Not understanding model.predict_classes with generator

Question

My question is related to this post and I have also tried to implement solution from here and here. Down below I also give my try of implementing the code according to these solutions (my implementation/output is not correct). My code is as follows, using the paper, rock, scissors data:

!wget --no-check-certificate \
    https://storage.googleapis.com/laurencemoroney-blog.appspot.com/rps.zip \
    -O /tmp/rps.zip
  
!wget --no-check-certificate \
    https://storage.googleapis.com/laurencemoroney-blog.appspot.com/rps-test-set.zip \
    -O /tmp/rps-test-set.zip

import os
import zipfile

local_zip = '/tmp/rps.zip'
zip_ref = zipfile.ZipFile(local_zip, 'r')
zip_ref.extractall('/tmp/')
zip_ref.close()

local_zip = '/tmp/rps-test-set.zip'
zip_ref = zipfile.ZipFile(local_zip, 'r')
zip_ref.extractall('/tmp/')
zip_ref.close()

rock_dir = os.path.join('/tmp/rps/rock')
paper_dir = os.path.join('/tmp/rps/paper')
scissors_dir = os.path.join('/tmp/rps/scissors')

print('total training rock images:', len(os.listdir(rock_dir)))
print('total training paper images:', len(os.listdir(paper_dir)))
print('total training scissors images:', len(os.listdir(scissors_dir)))

rock_files = os.listdir(rock_dir)
print(rock_files[:10])

paper_files = os.listdir(paper_dir)
print(paper_files[:10])

scissors_files = os.listdir(scissors_dir)
print(scissors_files[:10])

import tensorflow as tf
import keras_preprocessing
from keras_preprocessing import image
from keras_preprocessing.image import ImageDataGenerator

TRAINING_DIR = "/tmp/rps/"
training_datagen = ImageDataGenerator(
      rescale = 1./255,
        rotation_range=40,
      width_shift_range=0.2,
      height_shift_range=0.2,
      shear_range=0.2,
      zoom_range=0.2,
      horizontal_flip=True,
      fill_mode='nearest')

VALIDATION_DIR = "/tmp/rps-test-set/"
validation_datagen = ImageDataGenerator(rescale = 1./255)

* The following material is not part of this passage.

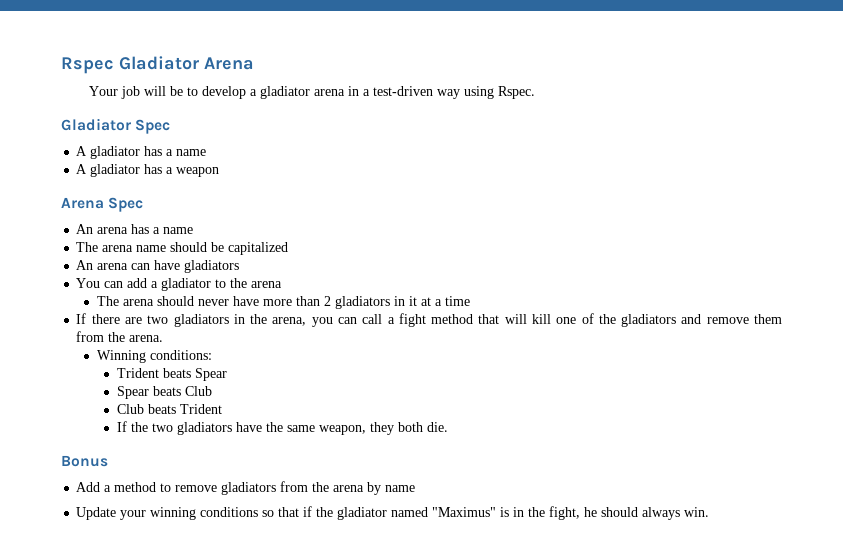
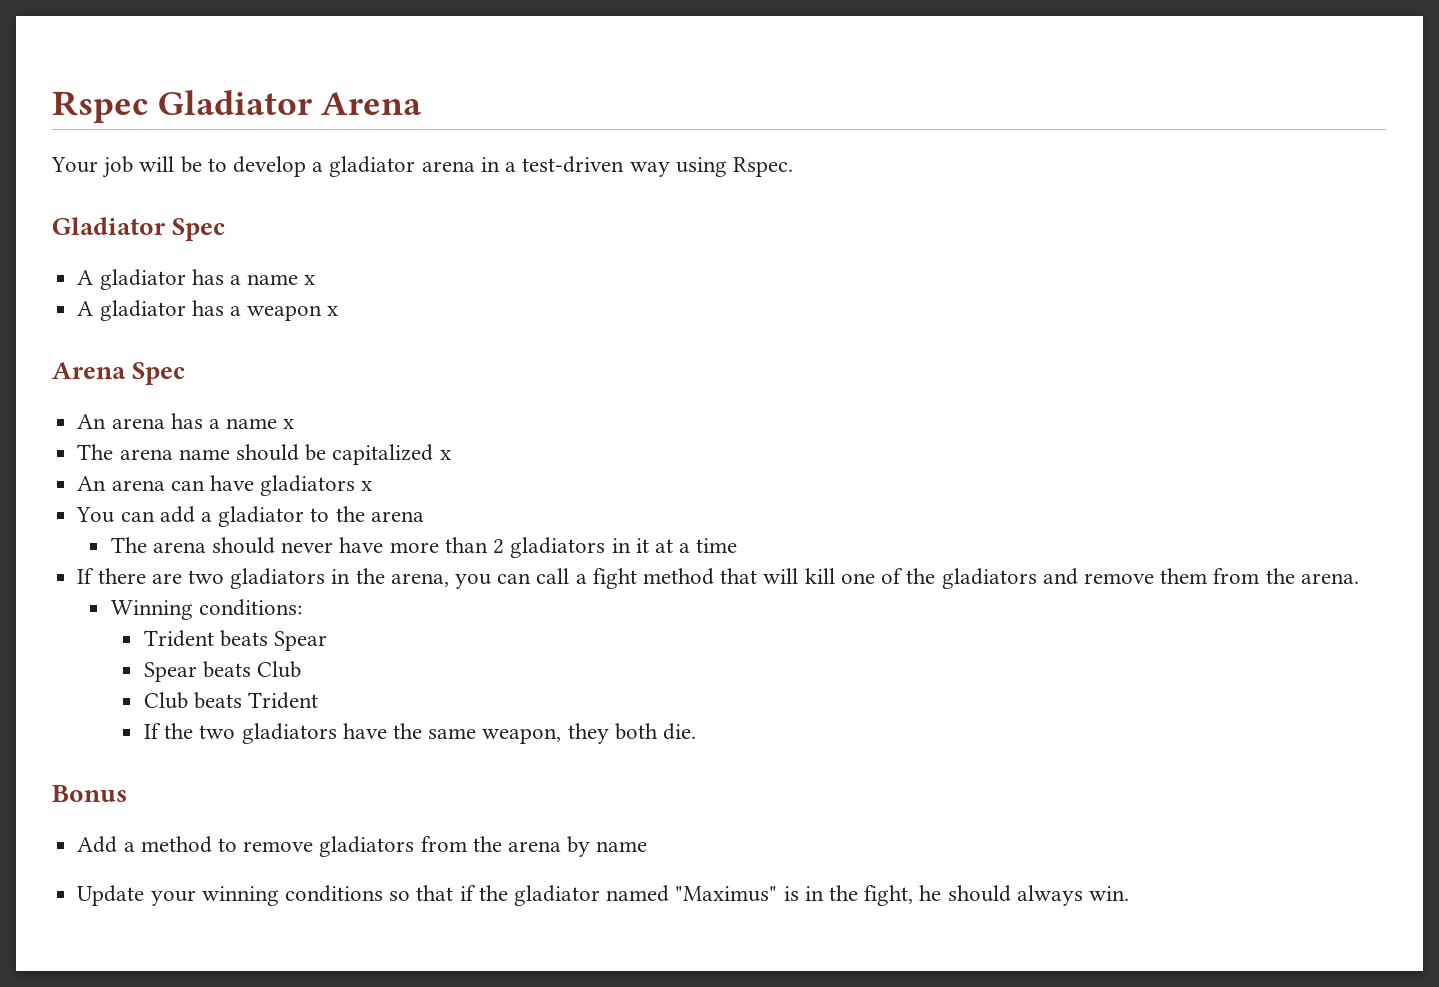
(207, 152) none -> [304,275,316,285] x
(220, 172) none -> [327,306,339,316] x
(194, 230) none -> [283,419,295,429] x
(289, 248) none -> [439,450,451,460] x
(240, 266) none -> [361,481,373,491] x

train_generator = training_datagen.flow_from_directory(
    TRAINING_DIR,
    target_size=(150,150),
    class_mode='categorical',
  batch_size=126
)

validation_generator = validation_datagen.flow_from_directory(
    VALIDATION_DIR,
    target_size=(150,150),
    class_mode='categorical',
  batch_size=126
)

model = tf.keras.models.Sequential([
    # Note the input shape is the desired size of the image 150x150 with 3 bytes color
    # This is the first convolution
    tf.keras.layers.Conv2D(64, (3,3), activation='relu', input_shape=(150, 150, 3)),
    tf.keras.layers.MaxPooling2D(2, 2),
    # The second convolution
    tf.keras.layers.Conv2D(64, (3,3), activation='relu'),
    tf.keras.layers.MaxPooling2D(2,2),
    # The third convolution
    tf.keras.layers.Conv2D(128, (3,3), activation='relu'),
    tf.keras.layers.MaxPooling2D(2,2),
    # The fourth convolution
    tf.keras.layers.Conv2D(128, (3,3), activation='relu'),
    tf.keras.layers.MaxPooling2D(2,2),
    # Flatten the results to feed into a DNN
    tf.keras.layers.Flatten(),
    tf.keras.layers.Dropout(0.5),
    # 512 neuron hidden layer
    tf.keras.layers.Dense(512, activation='relu'),
    tf.keras.layers.Dense(3, activation='softmax')
])


model.summary()

model.compile(loss = 'categorical_crossentropy', optimizer='rmsprop', metrics=[tf.keras.metrics.Recall()])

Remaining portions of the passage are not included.